Tuesday, June 18, 2013

Playing The Game vs Playing A Game

Ready? Let's talk some MORE about this week's favorite topics: comparing The Last of Us and Bioshock Infinite. This time, we'll focus on the gameplay. No story spoilers, so don't worry. Some gameplay spoilers, though.

When I was playing Bioshock Infinite, I was annoyed by people who found the combat to be interesting or exhilarating. See, even on hard mode I found the combat to be a cakewalk. I looked at the difference between how they played and how I played, and I found that they didn't use any of the exploits I discovered ten minutes into the game. People kept saying "swarm of crows is great, it distracts people" and "if you combine X and Y then Z happens" and "those giant mech men are really dangerous!"

To be clear, I never found out any of that, because I just used possession against crowds, flanking against minute men, and strafing against mechanical men. These three tactics made combat extremely easy. I only died when the game changed the rules on me, usually without explaining. I discovered the exploits and it made the game's level of gratuitous violence boring in addition to disgusting.

Now, in The Last of Us, I am dying a lot. In fact, in most of the significant encounters, I literally plan on dying, and use my first few lives just scouting out where the arbitrary trigger events are. I've gotten so sick of The Last of Us' instant-death failure states that I just assume, any time any combat starts, that the game is going to kill me over and over until I memorize the proper routes. Each time I only lose perhaps 30 seconds of effort thanks to the incredibly forgiving autosave feature - which frequently autosaves in the middle of a sequence and will actually reset me to a more advantageous position than the one I was actually in. Dying can actually be advantageous.

This totally ruins the game for me. I understand the theory that zombie apocalypse gameplay needs to feel tense, and therefore your characters should perhaps feel fragile. But simply resetting ten seconds means that there really is no gameplay. It's just bang your head against the wall until you do a nearly perfect run. It's really fucking boring.

But I got to thinking: what if there's people out there who are acing TLoU the way I aced Infinite?

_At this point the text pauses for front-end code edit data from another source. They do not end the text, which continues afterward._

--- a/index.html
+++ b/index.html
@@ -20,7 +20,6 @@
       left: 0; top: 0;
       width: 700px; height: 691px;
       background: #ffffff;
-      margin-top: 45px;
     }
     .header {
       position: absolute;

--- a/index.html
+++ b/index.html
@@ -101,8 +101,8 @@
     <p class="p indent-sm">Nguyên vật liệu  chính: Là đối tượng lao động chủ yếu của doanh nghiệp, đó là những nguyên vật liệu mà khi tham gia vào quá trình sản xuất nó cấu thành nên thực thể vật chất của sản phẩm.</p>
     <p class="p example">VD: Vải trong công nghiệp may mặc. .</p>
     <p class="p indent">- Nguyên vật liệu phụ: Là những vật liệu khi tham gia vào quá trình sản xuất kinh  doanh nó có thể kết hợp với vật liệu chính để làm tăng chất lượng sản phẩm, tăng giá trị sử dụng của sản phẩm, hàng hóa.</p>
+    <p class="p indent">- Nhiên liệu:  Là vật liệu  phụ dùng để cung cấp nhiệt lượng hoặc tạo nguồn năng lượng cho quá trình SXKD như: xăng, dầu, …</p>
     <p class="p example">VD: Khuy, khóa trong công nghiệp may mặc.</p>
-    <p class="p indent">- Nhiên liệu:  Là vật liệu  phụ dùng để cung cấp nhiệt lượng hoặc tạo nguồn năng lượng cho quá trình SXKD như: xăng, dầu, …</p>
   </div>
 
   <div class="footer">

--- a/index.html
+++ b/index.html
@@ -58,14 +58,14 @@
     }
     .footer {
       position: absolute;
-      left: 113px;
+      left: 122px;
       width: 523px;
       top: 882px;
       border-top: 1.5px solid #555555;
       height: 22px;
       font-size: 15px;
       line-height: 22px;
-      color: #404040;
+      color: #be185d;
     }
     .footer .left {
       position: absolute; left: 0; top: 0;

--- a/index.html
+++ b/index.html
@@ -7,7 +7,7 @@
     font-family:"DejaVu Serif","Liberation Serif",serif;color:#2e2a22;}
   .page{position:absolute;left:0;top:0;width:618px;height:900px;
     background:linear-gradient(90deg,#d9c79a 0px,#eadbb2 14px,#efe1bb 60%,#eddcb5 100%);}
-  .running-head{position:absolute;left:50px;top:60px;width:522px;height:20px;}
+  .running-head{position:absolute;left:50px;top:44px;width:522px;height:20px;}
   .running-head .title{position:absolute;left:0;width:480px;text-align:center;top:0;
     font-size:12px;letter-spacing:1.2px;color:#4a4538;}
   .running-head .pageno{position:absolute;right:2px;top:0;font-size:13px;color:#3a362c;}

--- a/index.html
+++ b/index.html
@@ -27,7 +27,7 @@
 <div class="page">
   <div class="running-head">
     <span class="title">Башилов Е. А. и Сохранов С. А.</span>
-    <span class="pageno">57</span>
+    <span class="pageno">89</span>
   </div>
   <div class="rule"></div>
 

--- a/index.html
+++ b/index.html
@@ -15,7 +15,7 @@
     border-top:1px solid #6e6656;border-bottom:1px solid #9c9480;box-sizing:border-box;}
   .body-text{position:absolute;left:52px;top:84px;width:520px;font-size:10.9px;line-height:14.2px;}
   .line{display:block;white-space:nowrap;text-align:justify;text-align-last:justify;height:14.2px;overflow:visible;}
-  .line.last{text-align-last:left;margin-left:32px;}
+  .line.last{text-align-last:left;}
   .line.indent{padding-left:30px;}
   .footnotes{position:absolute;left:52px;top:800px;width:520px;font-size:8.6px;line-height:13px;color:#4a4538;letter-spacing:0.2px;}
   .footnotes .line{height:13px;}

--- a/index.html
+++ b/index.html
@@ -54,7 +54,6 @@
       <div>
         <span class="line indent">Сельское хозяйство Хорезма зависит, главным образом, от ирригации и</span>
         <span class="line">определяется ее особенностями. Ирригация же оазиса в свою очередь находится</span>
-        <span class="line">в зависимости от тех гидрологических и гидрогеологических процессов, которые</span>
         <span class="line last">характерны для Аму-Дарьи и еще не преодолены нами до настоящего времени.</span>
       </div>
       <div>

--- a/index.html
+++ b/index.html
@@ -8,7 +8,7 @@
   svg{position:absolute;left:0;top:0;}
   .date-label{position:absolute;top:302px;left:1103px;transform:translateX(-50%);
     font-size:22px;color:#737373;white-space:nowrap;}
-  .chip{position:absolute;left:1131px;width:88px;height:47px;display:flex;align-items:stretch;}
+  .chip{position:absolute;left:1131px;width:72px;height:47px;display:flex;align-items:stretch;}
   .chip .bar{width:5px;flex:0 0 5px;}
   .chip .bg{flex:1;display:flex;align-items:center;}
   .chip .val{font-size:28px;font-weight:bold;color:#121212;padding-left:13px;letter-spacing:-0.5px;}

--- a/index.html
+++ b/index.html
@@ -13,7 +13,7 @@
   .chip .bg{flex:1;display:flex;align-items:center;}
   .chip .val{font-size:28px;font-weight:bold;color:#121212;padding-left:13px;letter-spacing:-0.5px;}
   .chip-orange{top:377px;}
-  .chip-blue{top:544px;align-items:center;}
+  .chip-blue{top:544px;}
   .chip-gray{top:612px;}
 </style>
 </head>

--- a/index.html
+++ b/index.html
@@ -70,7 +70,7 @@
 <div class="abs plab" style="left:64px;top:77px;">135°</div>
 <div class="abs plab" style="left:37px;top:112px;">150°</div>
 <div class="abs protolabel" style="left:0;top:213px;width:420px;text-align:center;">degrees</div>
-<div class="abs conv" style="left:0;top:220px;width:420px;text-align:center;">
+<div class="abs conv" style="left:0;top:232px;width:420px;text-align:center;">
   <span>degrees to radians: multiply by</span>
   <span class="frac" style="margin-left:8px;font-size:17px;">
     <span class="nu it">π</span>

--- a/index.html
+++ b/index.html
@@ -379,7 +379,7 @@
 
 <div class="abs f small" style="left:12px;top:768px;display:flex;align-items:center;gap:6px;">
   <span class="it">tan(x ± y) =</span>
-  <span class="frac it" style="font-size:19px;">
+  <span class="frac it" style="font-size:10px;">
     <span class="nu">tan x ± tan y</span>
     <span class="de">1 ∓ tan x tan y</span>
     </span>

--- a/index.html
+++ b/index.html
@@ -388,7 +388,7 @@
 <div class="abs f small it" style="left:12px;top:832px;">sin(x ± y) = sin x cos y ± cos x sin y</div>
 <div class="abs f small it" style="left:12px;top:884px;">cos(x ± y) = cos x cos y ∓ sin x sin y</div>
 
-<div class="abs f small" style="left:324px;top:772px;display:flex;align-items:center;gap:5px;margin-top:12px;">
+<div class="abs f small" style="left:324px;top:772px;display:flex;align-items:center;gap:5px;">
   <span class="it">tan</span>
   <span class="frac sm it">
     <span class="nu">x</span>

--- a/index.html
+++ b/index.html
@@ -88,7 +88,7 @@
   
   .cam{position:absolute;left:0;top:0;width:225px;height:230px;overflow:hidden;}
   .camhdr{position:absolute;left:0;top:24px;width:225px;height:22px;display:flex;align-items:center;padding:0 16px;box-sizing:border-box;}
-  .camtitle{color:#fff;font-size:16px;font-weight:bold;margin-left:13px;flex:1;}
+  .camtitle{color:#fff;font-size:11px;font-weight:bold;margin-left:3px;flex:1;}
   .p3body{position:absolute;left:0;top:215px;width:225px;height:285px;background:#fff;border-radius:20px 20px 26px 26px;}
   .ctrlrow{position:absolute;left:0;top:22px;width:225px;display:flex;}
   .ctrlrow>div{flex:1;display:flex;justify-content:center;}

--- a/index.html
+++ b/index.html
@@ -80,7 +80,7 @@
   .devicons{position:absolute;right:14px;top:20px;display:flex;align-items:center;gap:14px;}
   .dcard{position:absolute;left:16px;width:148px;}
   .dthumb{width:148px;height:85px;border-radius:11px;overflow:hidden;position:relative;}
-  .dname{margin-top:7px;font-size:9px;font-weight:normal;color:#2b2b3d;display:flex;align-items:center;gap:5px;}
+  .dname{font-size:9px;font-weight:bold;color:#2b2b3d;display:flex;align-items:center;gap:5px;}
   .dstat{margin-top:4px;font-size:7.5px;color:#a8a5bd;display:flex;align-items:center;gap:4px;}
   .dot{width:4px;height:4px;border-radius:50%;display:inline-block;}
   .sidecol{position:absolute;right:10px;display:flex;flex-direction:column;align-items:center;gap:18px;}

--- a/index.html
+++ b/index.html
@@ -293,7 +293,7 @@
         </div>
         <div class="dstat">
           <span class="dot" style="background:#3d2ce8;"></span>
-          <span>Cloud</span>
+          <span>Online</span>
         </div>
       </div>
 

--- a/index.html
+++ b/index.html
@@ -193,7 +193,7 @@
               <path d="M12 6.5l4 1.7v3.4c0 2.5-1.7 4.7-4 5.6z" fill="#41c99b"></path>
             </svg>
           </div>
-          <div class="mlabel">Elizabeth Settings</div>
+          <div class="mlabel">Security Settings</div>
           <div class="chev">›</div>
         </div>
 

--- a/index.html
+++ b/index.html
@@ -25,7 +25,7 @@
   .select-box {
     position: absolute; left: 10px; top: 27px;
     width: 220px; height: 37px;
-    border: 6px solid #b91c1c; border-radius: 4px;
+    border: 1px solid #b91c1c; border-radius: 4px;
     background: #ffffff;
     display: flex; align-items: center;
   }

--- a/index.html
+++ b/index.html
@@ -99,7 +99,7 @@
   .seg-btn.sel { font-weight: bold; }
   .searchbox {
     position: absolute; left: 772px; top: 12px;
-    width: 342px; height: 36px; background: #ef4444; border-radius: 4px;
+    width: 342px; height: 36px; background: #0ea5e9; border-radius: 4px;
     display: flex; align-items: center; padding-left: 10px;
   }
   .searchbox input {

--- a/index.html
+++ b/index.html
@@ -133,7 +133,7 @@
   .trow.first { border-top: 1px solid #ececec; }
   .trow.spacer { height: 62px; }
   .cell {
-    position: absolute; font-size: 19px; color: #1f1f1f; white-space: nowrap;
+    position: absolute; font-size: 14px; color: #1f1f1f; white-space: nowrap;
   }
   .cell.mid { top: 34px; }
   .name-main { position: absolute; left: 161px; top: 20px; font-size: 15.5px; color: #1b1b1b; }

Where I get attacked by two runners only to be instant-killed by a clicker and the respawn screen helpfully insults my intelligence by telling me to move slower, another person might have already figured out the proper use of bricks and molotovs to make the encounter easy. I'm sure there's some possibility there, because I'm constantly wandering around full on every single resource except bullets, so it's clear I should probably be using them. But my method of play is "how about - no, respawn, fuck this. What about - no, respawn, fuck this. If I - no, respawn, fucking borrrrring. Okay, got through. blah."

So I began to think in terms of whether people are playing the game they think they're playing... or if they're playing some other game and cramming that into this game's framework.

My play of TLoU is essentially Metal Gear Solid. I am playing Metal Gear Solid with a zombie skin on it. But that's not TLoU. TLoU's actual play is probably quite different, and perhaps there is some depth that I'm not seeing. I'm not seeing it because TLoU's shitty framework allows me to keep forcing Metal Gear Solid into the framework when it should be taking me aside and saying "hey, um, this game is about using resources wisely, not acing every encounter. Maybe use some of that perpetually-full inventory of molotovs and nail bombs?"

On the other hand, my play of Infinite was basically oldschool Doom combined with god mode (possession). Infinite doesn't need to take me aside and tell me how to play: Infinite needs to put up barriers against my using exploits. While I'm struggling with TLoU and need guidance, in Infinite the game needs to say "you haven't fired any bullets in four hours... maybe there's an exploit I need to nerf so you need to actually play the game."

Everyone plays a different game. Even though the game runs on the same engines, through the same levels, the framework people build up in their mind is different, especially among more casual players. The game they think they're playing is probably a combination of the game that the designers intended and some game the player played last year. This is especially prevalent in open-world games. I don't think I've ever seen two people play Skyrim the same way. Everyone approaches it from a radically different angle... and some glide through on exploits the developers didn't think of, while others hit insurmountable brick walls the developers didn't think of. It's only after you've tried to play through a few times you actually understand the course the game designers thought you'd take.

There's something to be said for the player taking the time to try and understand the game as it is rather than as they assume it will be... but there's even more to be said for the developers making it clear what the game is and not assuming everyone will understand the exact play they had in mind. There's also a lot to be said for developers understanding the range of play styles players might bring in and allowing them to at least partially follow such paths, while still offering your own unique play.

Anyway, those are my thoughts on the matter.

2 comments:

Isaac said...

Not to mention all of the games where the game the developers were making and the game they actually made are two different things.

Isaac said...

That the developers thought they were making, I meant to say.